A psychologist and Nobel Prize winner summarizes and synthesizes the recent decades of research on intuition and systematic thinking.

The author of several scholarly texts, Kahneman (Emeritus Psychology and Public Affairs/Princeton Univ.) now offers general readers not just the findings of psychological research but also a better understanding of how research questions arise and how scholars systematically frame and answer them. He begins with the distinction between System 1 and System 2 mental operations, the former referring to quick, automatic thought, the latter to more effortful, overt thinking. We rely heavily, writes, on System 1, resorting to the higher-energy System 2 only when we need or want to. Kahneman continually refers to System 2 as “lazy”: We don’t want to think rigorously about something. The author then explores the nuances of our two-system minds, showing how they perform in various situations. Psychological experiments have repeatedly revealed that our intuitions are generally wrong, that our assessments are based on biases and that our System 1 hates doubt and despises ambiguity.

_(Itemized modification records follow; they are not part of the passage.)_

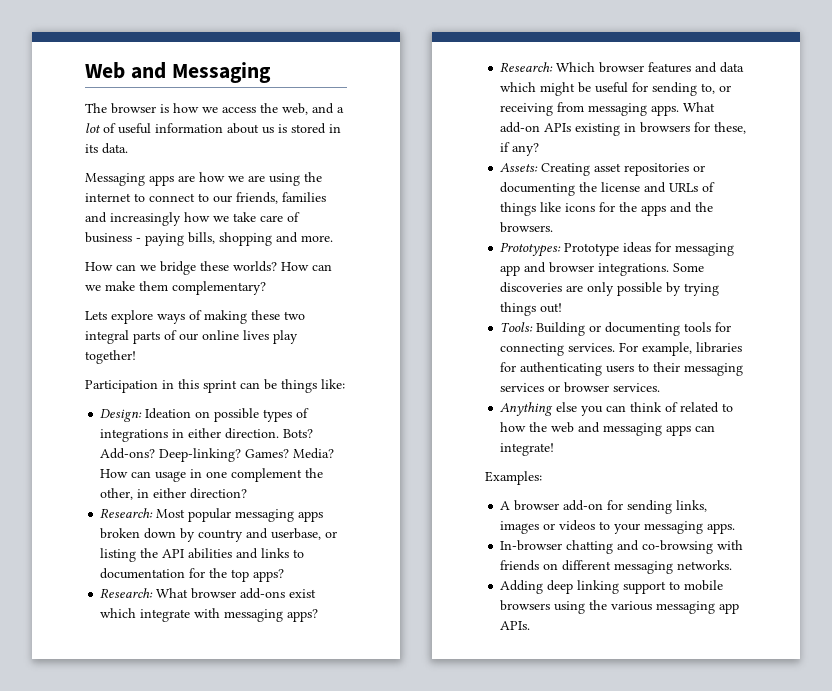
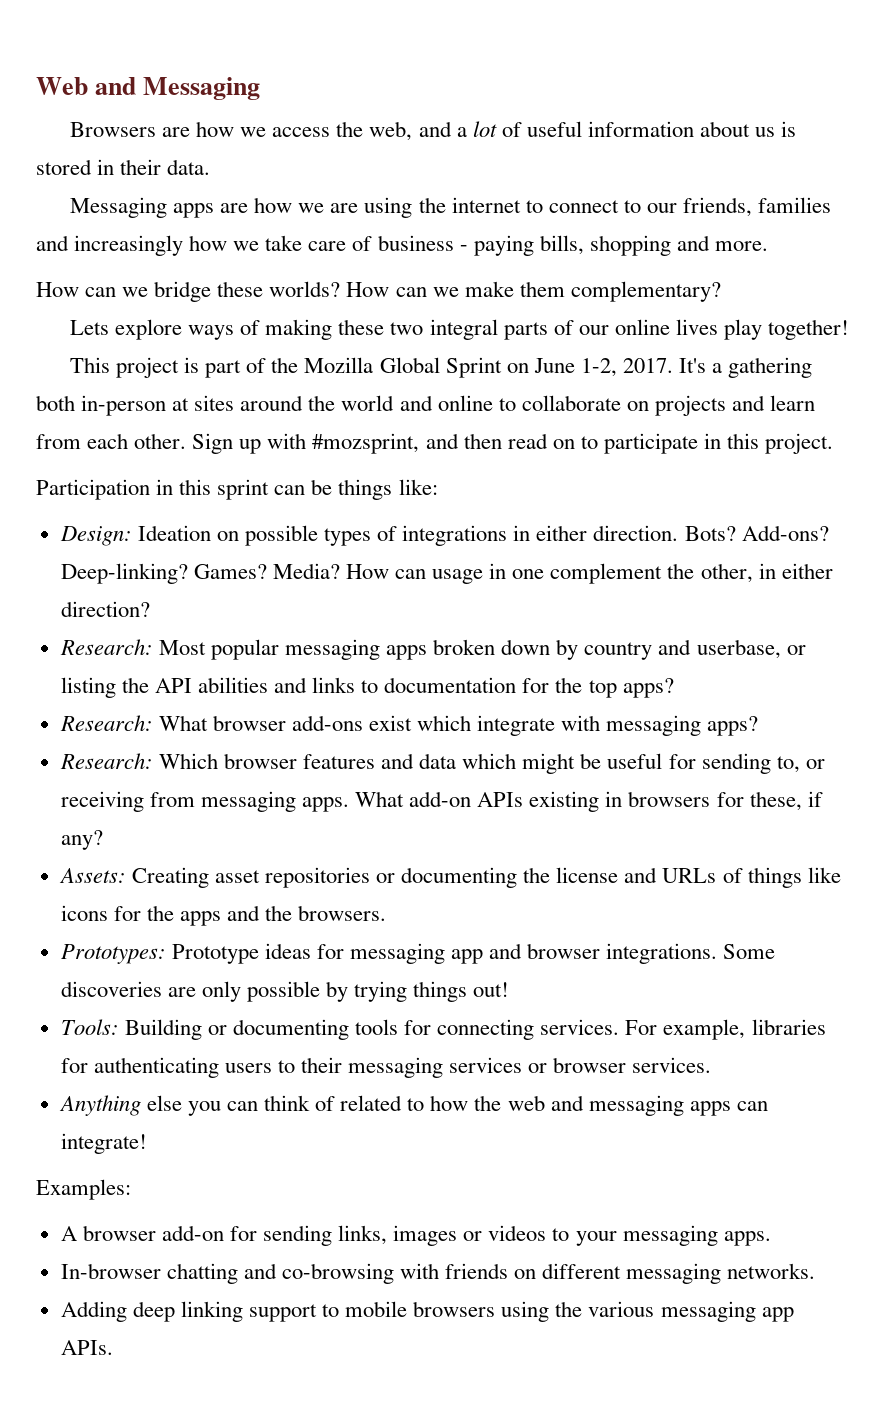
[85,103,169,114] The browser is -> [69,122,191,137] Browsers are
[85,144,98,153] its -> [120,159,162,175] their
(136, 357) none -> [69,357,813,378] [36,395,816,416] [36,433,834,454] // This project is part of the Mozilla Global Sprint on June 1-2, 2017. It's a gathering both in-person at sites around the world and online to collaborate on projects and learn from each other. Sign up with #mozsprint, and then read on to participate in this project.

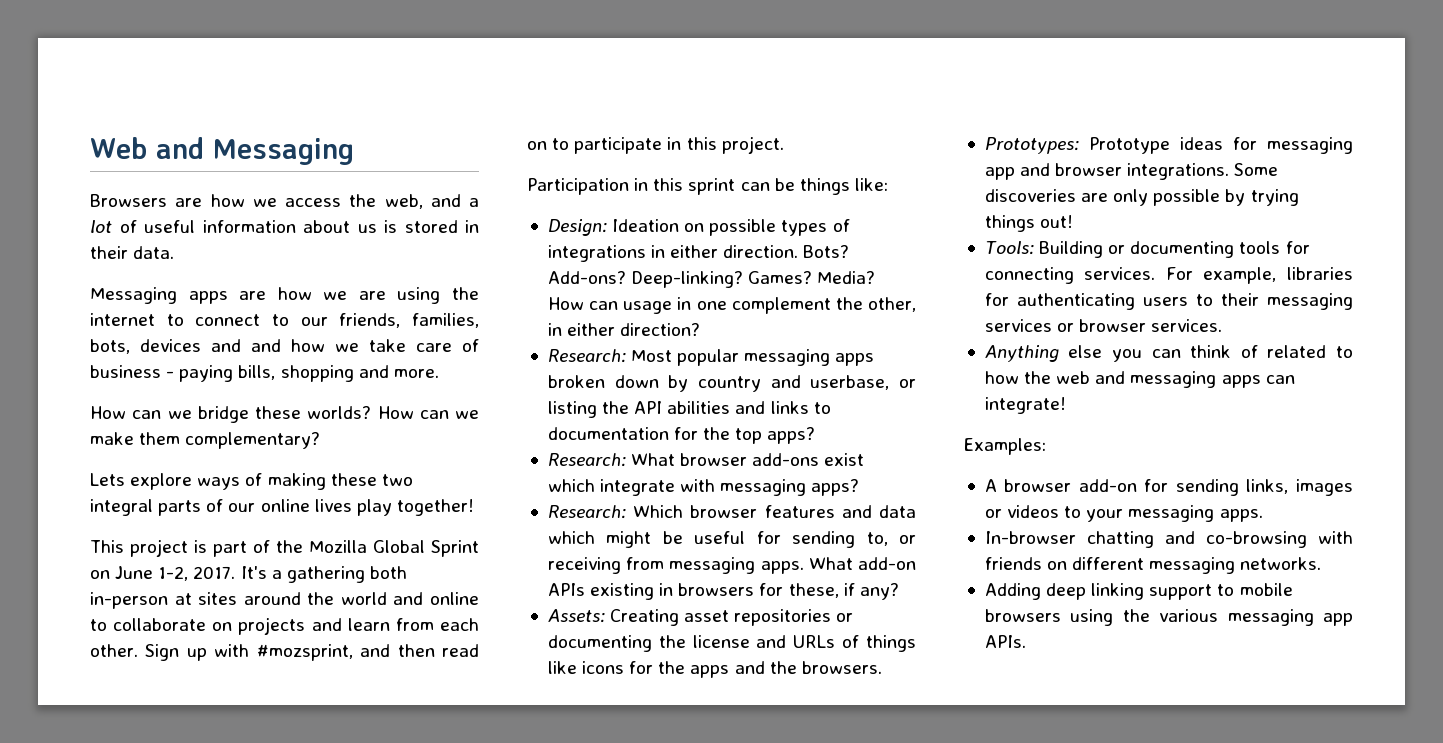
[758,197,832,213] [36,235,184,256] families and increasingly -> [412,313,480,328] [90,339,281,354] families, bots, devices and and

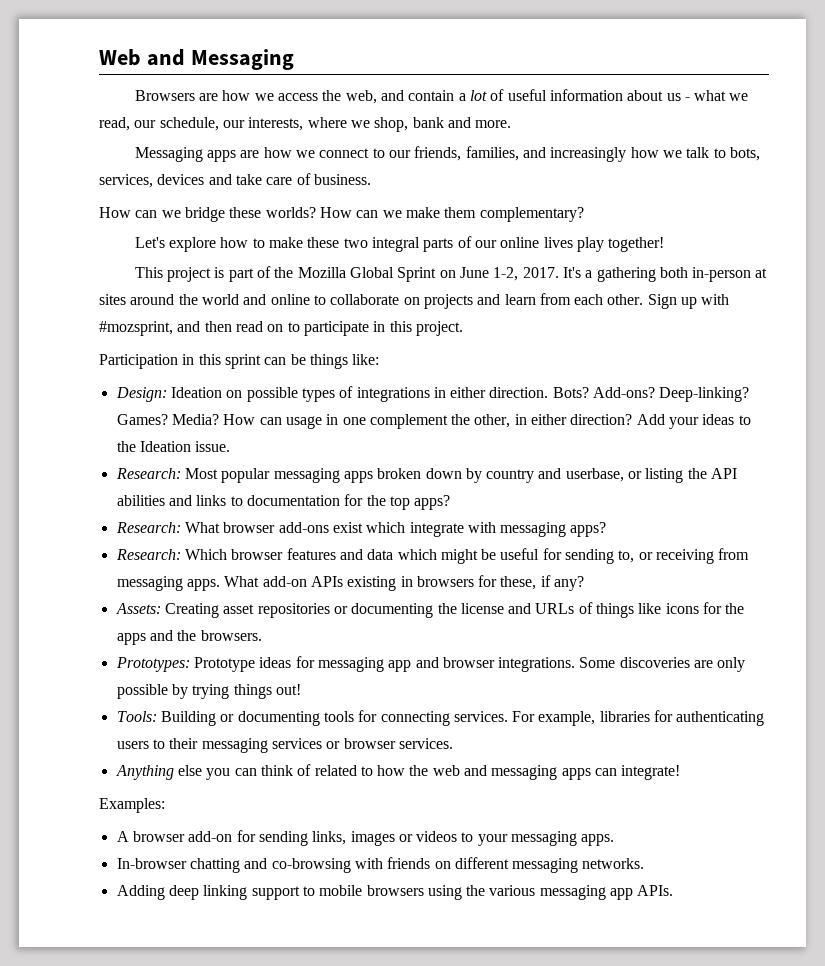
(461, 200) none -> [408,90,455,101] contain
[384,220,479,233] [90,246,175,259] is stored in their data. -> [684,90,749,101] [99,117,512,132] - what we read, our schedule, our interests, where we shop, bank and more.
[358,287,479,304] [90,313,184,326] are using the internet to -> (316, 154) none
[90,339,479,354] [90,365,439,382] bots, devices and and how we take care of business - paying bills, shopping and more. -> [522,147,760,162] [99,173,371,188] and increasingly how we talk to bots, services, devices and take care of business.
[90,473,326,490] Lets explore ways of making -> [134,237,304,252] Let's explore how to make
(701, 329) none -> [636,414,751,429] [116,441,231,452] Add your ideas to the Ideation issue.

Kahneman largely avoids jargon; when he does use some (“heuristics,” for example), he argues that such terms really ought to join our everyday vocabulary. He reviews many fundamental concepts in psychology and statistics (regression to the mean, the narrative fallacy, the optimistic bias), showing how they relate to his overall concerns about how we think and why we make the decisions that we do. Some of the later chapters (dealing with risk-taking and statistics and probabilities) are denser than others (some readers may resent such demands on System 2!), but the passages that deal with the economic and political implications of the research are gripping.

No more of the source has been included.